Hospitality and Attractions - Revenues in the hospitality and attractions
segment increased $8.7 million, or 9.9%, to $97.4 million in the second quarter
of 1997, and increased $22.7 million, or 17.2%, to $154.7 million for the first
six months of 1997. Opryland Hotel revenues increased $24.8 million, or 29.8%,
to $108.1 million in the first six months of 1997 principally because of the
hotel expansion. The hotel's occupancy rate increased to 82.2% in the first six
months of 1997 compared to 81.2% in the first six months of 1996. The hotel sold
408,900 rooms in the first six months of 1997 compared to 339,500 rooms sold in
the same period of 1996 reflecting a 20.4% increase over 1996. The hotel's
average guest room rate increased to $131.36 in the first six months of 1997
from $127.27 in the first six months of 1996. At June 30, 1997, the hotel's
advanced bookings were approximately $1 billion of future revenues at current
rates with a significant portion of these advanced bookings relating to the next
three years.
Broadcasting and Music - Revenues increased $23.8 million, or 84.9%, to $51.8
million in the second quarter of 1997, and increased $47.3 million, or 96.0%, to
$96.5 million for the first six months of 1997. Excluding the revenues of Word
subsequent to the date of the Word acquisition, broadcasting and music revenues
decreased $1.4 million, or 5.1%, to $26.6 million in the second quarter of 1997,
and increased $0.4 million, or 0.8%, to $49.6 million for the first six months
of 1997. The decrease for the second quarter is primarily the result of the
early June 1997 sale of television station KSTW.
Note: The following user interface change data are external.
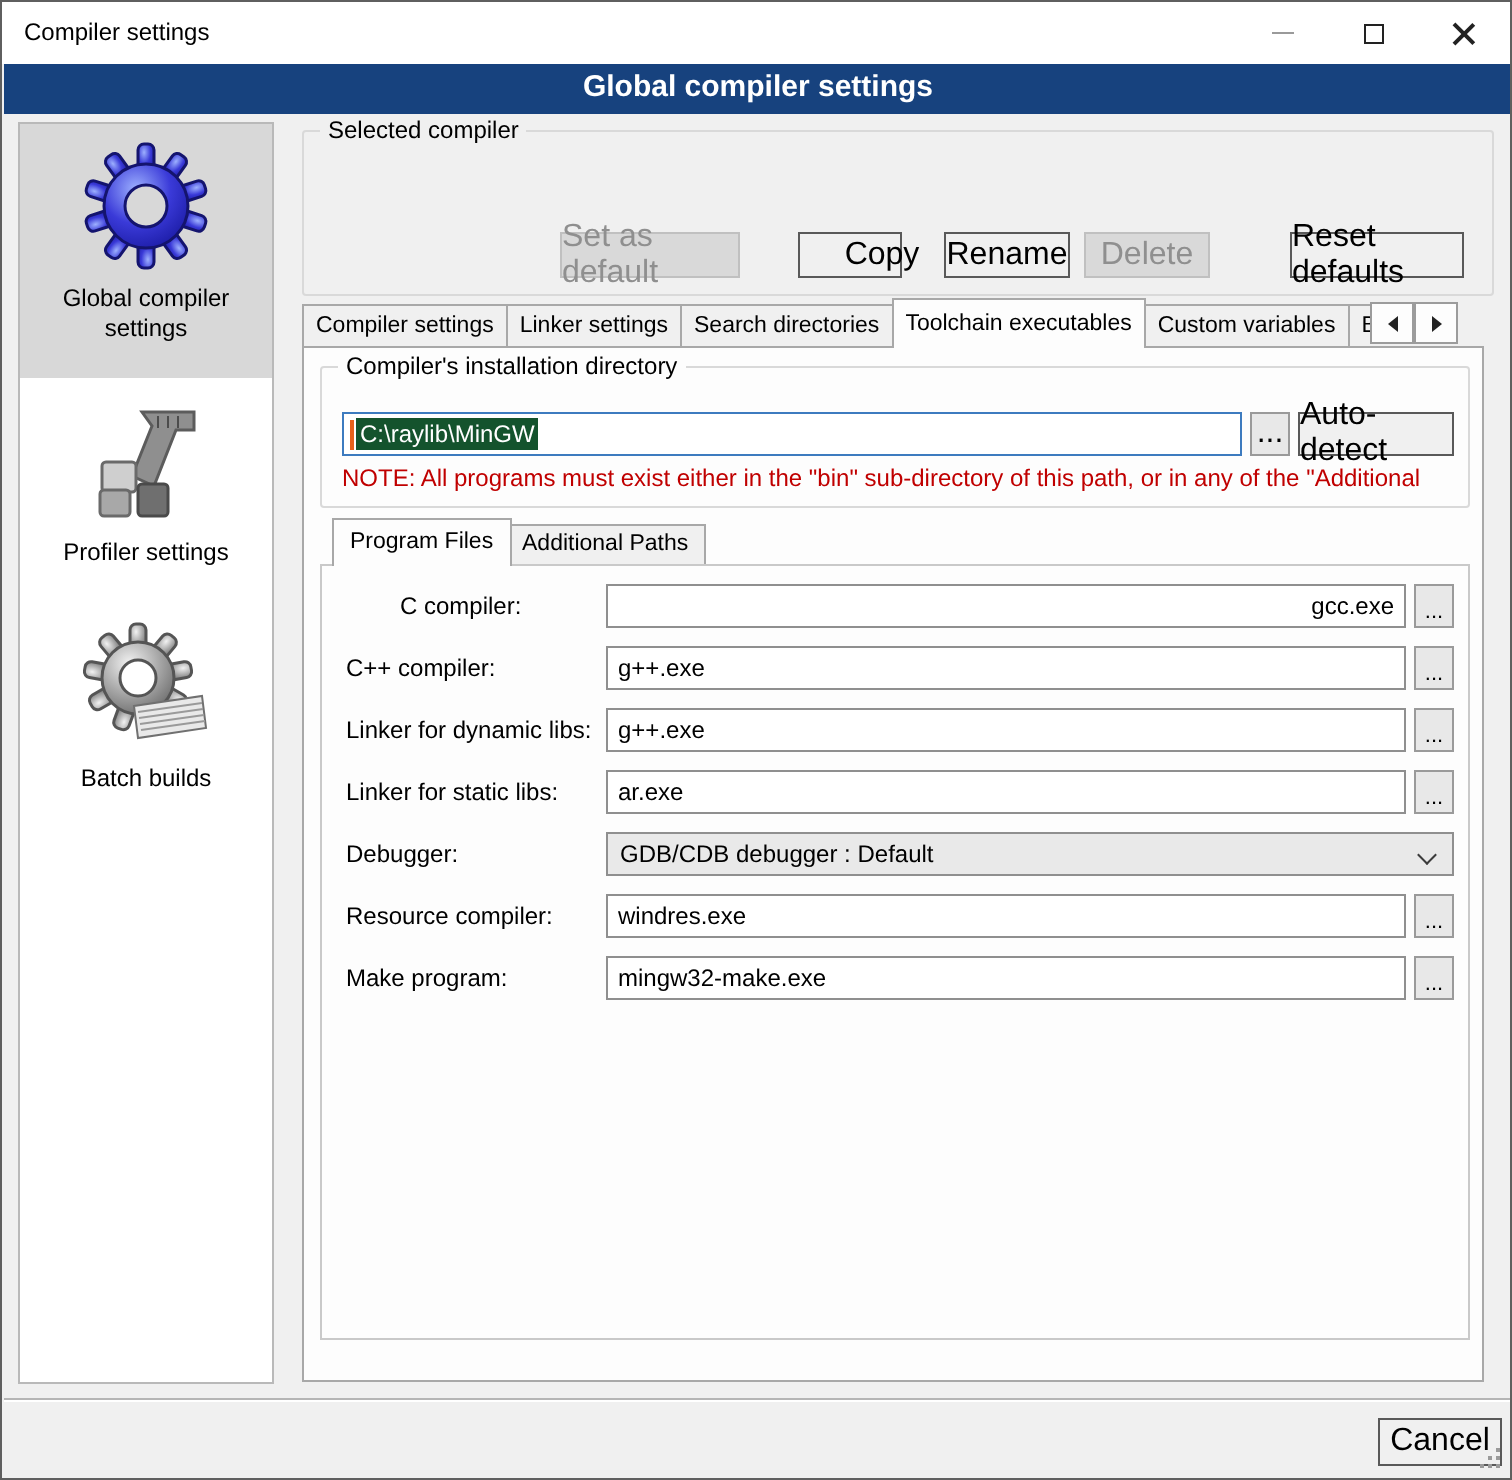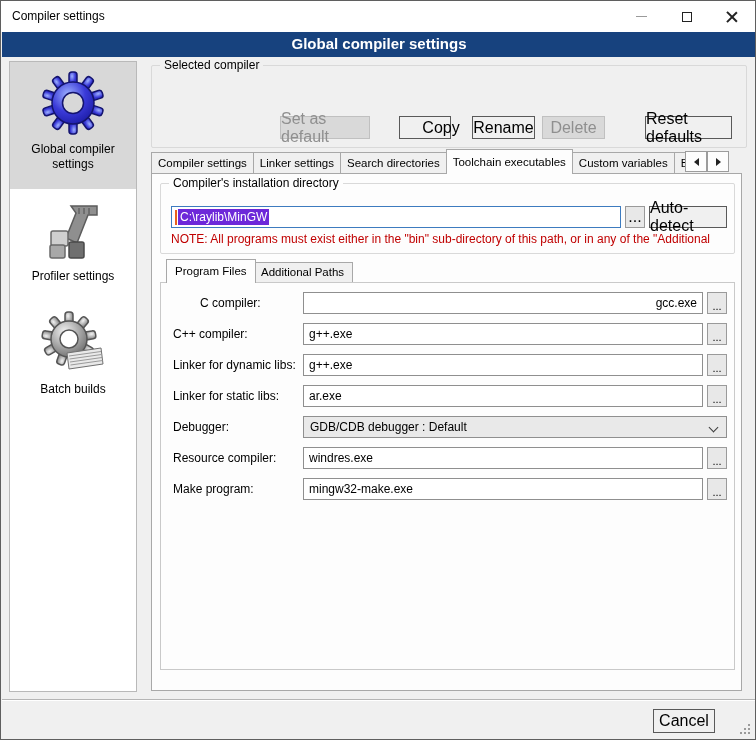--- a/index.html
+++ b/index.html
@@ -62,21 +62,21 @@
   .arr-left { border-right:5px solid #222; } .arr-right { border-left:5px solid #222; }
 
   
   .panel { position:absolute; left:150px; top:172px; width:591px; height:518px;
            background:#fdfdfd; border:1px solid #a8a8a8; z-index:2; }
 
   
   .dir-field { position:absolute; height:22px; background:#fff; border:1px solid #3d7bbf;
                display:flex; align-items:center; padding-left:3px; overflow:hidden; white-space:nowrap; }
   .caret { width:2px; height:15px; background:#e8611c; margin-right:1px; }
-  .sel-text { background:#6d28d9; color:#fff; padding:1px 2px; }
+  .sel-text { background:#14532d; color:#fff; padding:1px 2px; }
   .note { position:absolute; color:#c00000; white-space:nowrap; overflow:hidden; }
 
   
   .subtab { position:absolute; white-space:nowrap; font-size:11.5px; padding:0 8px;
             border:1px solid #a8a8a8; border-bottom:none; background:#f0f0f0; }
   .subtab.active { background:#fdfdfd; z-index:3; }
   .subpanel { position:absolute; left:8px; top:108px; width:575px; height:388px;
               background:#fdfdfd; border:1px solid #c9c9c9; }
 
   
@@ -258,16 +258,16 @@
 
       <span class="row-label" style="top:195px;">Make program:</span>
       <input class="row-input" style="top: 195px;" value="mingw32-make.exe">
       <div class="dots-btn" style="top:195px;">...</div>
 
     </div>
   </div>
 
   <div class="separator"></div>
   <div class="btn" style="left:583px; top:708px; width:64px; height:24px;margin-top:32px;">OK</div>
-  <div class="btn" style="left:652px; top:708px; width:62px; height:24px;">Cancel</div>
+  <div class="btn" style="left:688px; top:708px; width:62px; height:24px;">Cancel</div>
   <div class="grip"></div>
 
 </div>
 
 </body></html>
Cable Networks - Revenues increased $7.9 million, or 8.6%, to $100.6 million in
the second quarter of 1997, and increased $16.7 million, or 10.0%, to $183.7
million for the first six months of 1997. Advertising revenues increased 8.8%
during the second quarter of 1997 and increased 9.5% for the first six months of
1997 at TNN. Subscriber revenues at TNN increased 6.7% in the second quarter of
1997 and 6.5% for the first six months of 1997 as the number of U.S. subscribers
increased to 69.4 million in June 1997 from 65.3 million in June 1996. Revenues
related to CMT increased 23.8% in the second quarter of 1997 and 22.9% for the
first six months of 1997 due to growth in both advertising and subscriber
revenues. CMT subscribers increased to 39.4 million in June 1997 from 33.5
million in June 1996. CMT International revenues increased to $5.6 million in
the first six months of 1997 from $4.6 million in the first six months of 1996.
13
<PAGE> 14
Operating Expenses
Total Operating Expenses - Total operating expenses increased $39.0 million, or
23.5%, to $205.4 million in the second quarter of 1997 and increased $83.9
million, or 28.8%, to $375.3 million for the first six months of 1997, a
substantial portion of which was attributable to the acquisition of Word.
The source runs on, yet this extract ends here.